[Before and after images]
Segment Open

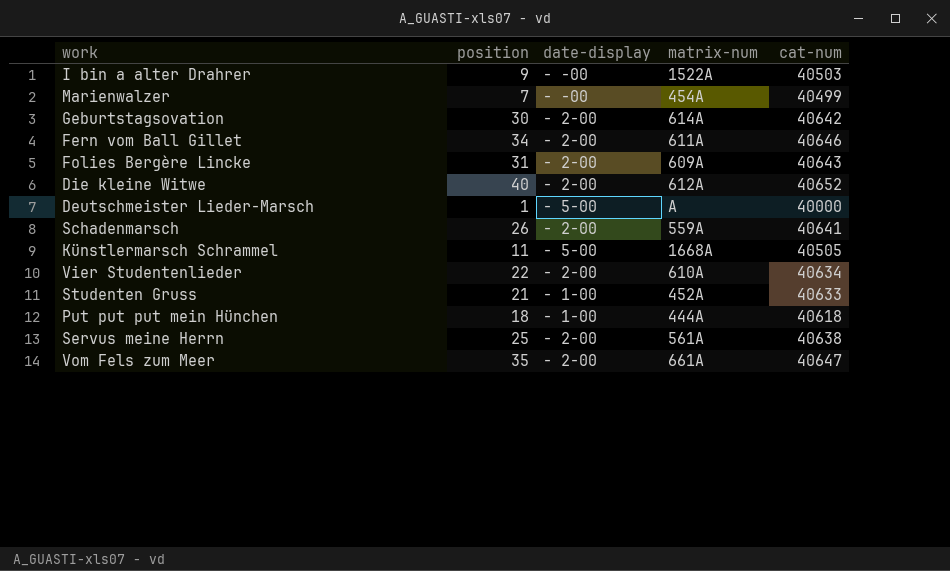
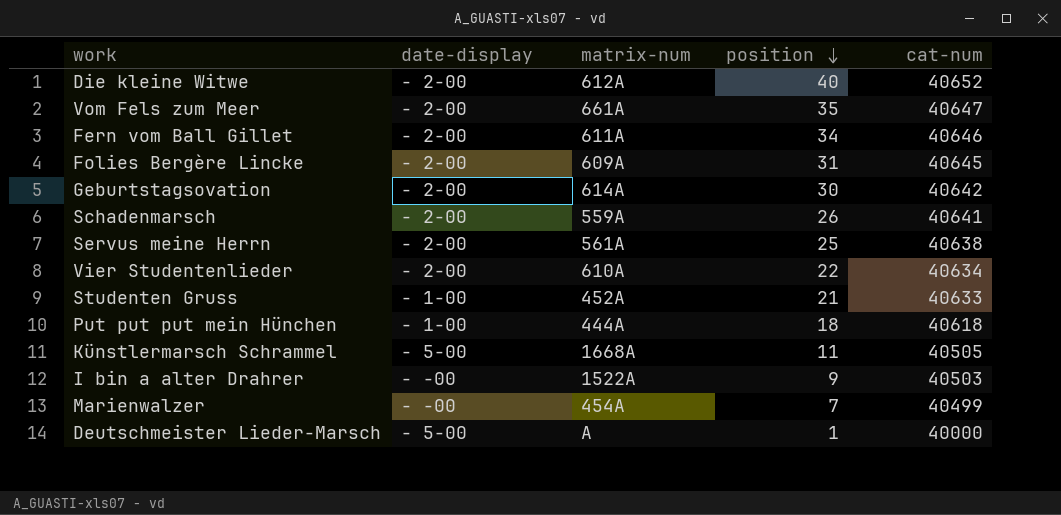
row order: none -> position descending
column position | position: 2 -> 4
Folies Bergère Lincke | cat-num: 40643 -> 40645

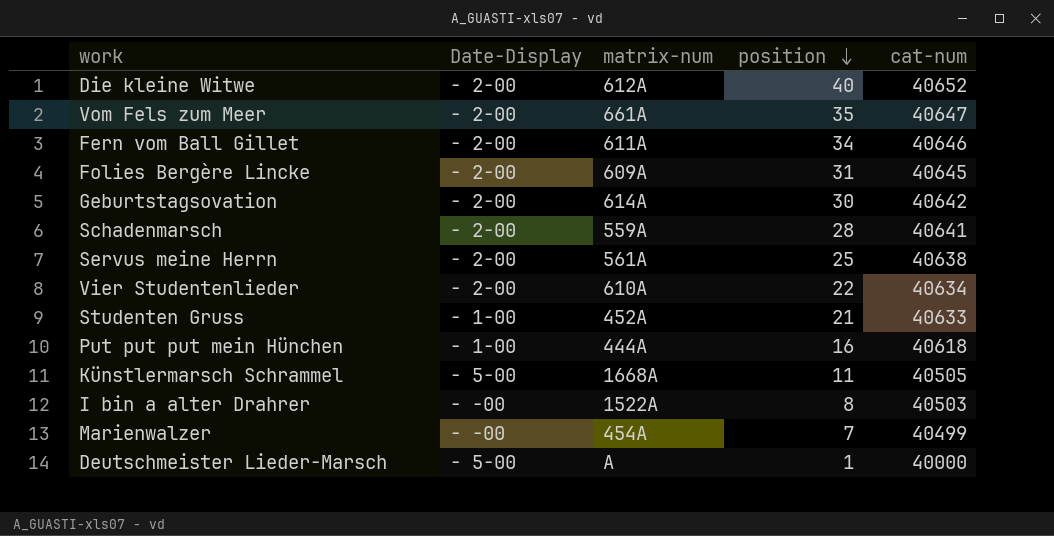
column name: date-display -> Date-Display
Schadenmarsch | position: 26 -> 28
Put put put mein Hünchen | position: 18 -> 16
I bin a alter Drahrer | position: 9 -> 8

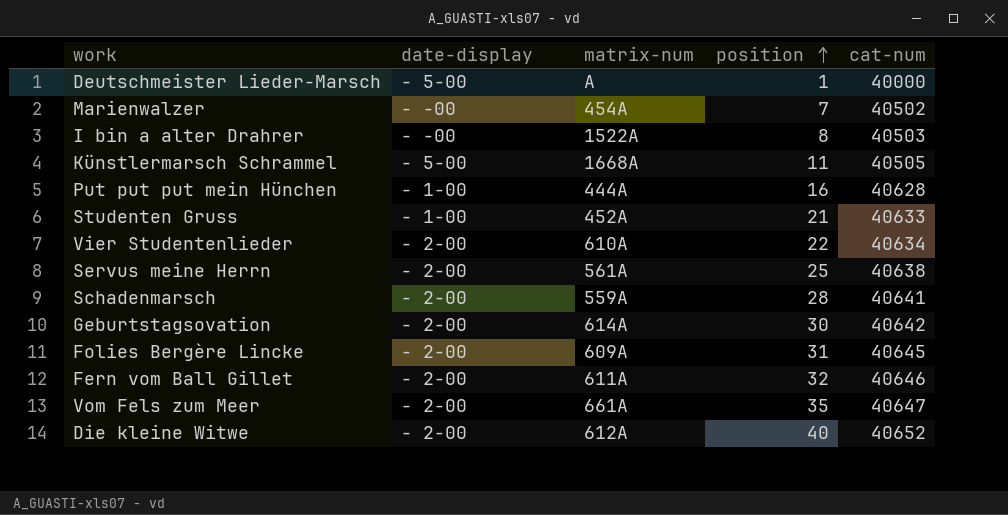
row order: position descending -> position ascending
column name: Date-Display -> date-display
Marienwalzer | cat-num: 40499 -> 40502
Put put put mein Hünchen | cat-num: 40618 -> 40628
Fern vom Ball Gillet | position: 34 -> 32

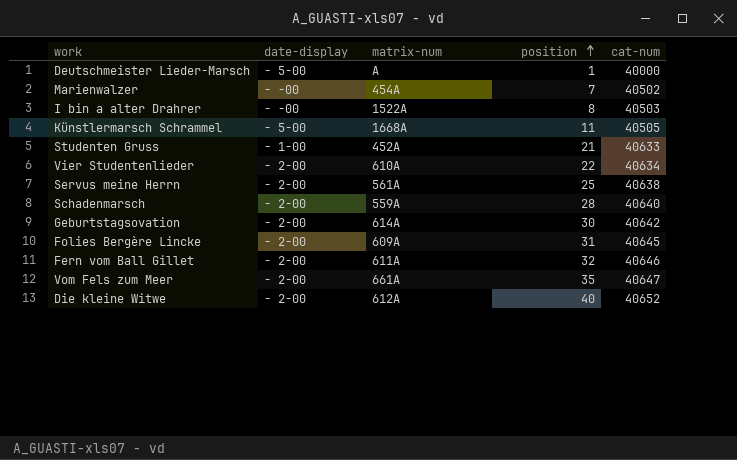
row Put put put mein Hünchen: - 1-00 | 444A | 16 | 40628 -> none
Schadenmarsch | cat-num: 40641 -> 40640

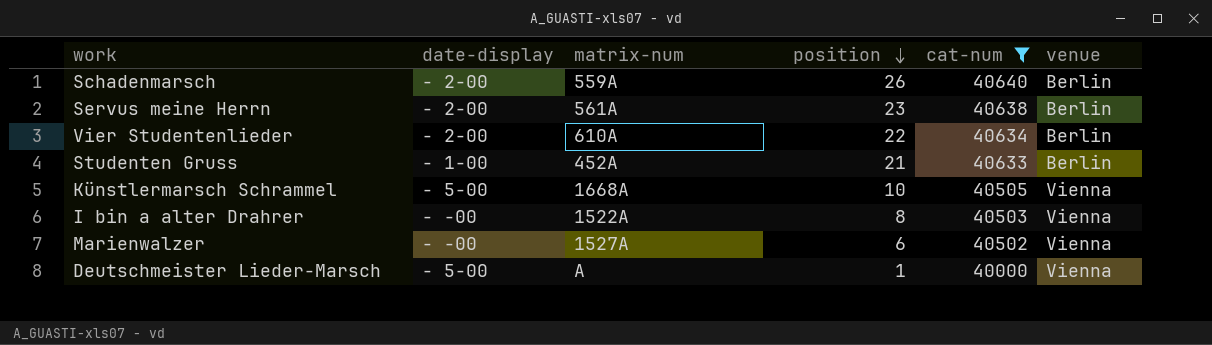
filter: none -> cat-num <= 40640
row order: position ascending -> position descending
column venue | position: none -> 6
Schadenmarsch | position: 28 -> 26
Servus meine Herrn | position: 25 -> 23
Künstlermarsch Schrammel | position: 11 -> 10
Marienwalzer | matrix-num: 454A -> 1527A
Marienwalzer | position: 7 -> 6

Segment Closed

- Task requirements: Beginning with the line that holds "Put put put mein Hünchen | position: 18 -> 16", return each line through the end of the records above exactly. Do not include pictures.

- Answer to this task:
Put put put mein Hünchen | position: 18 -> 16
I bin a alter Drahrer | position: 9 -> 8

row order: position descending -> position ascending
column name: Date-Display -> date-display
Marienwalzer | cat-num: 40499 -> 40502
Put put put mein Hünchen | cat-num: 40618 -> 40628
Fern vom Ball Gillet | position: 34 -> 32

row Put put put mein Hünchen: - 1-00 | 444A | 16 | 40628 -> none
Schadenmarsch | cat-num: 40641 -> 40640

filter: none -> cat-num <= 40640
row order: position ascending -> position descending
column venue | position: none -> 6
Schadenmarsch | position: 28 -> 26
Servus meine Herrn | position: 25 -> 23
Künstlermarsch Schrammel | position: 11 -> 10
Marienwalzer | matrix-num: 454A -> 1527A
Marienwalzer | position: 7 -> 6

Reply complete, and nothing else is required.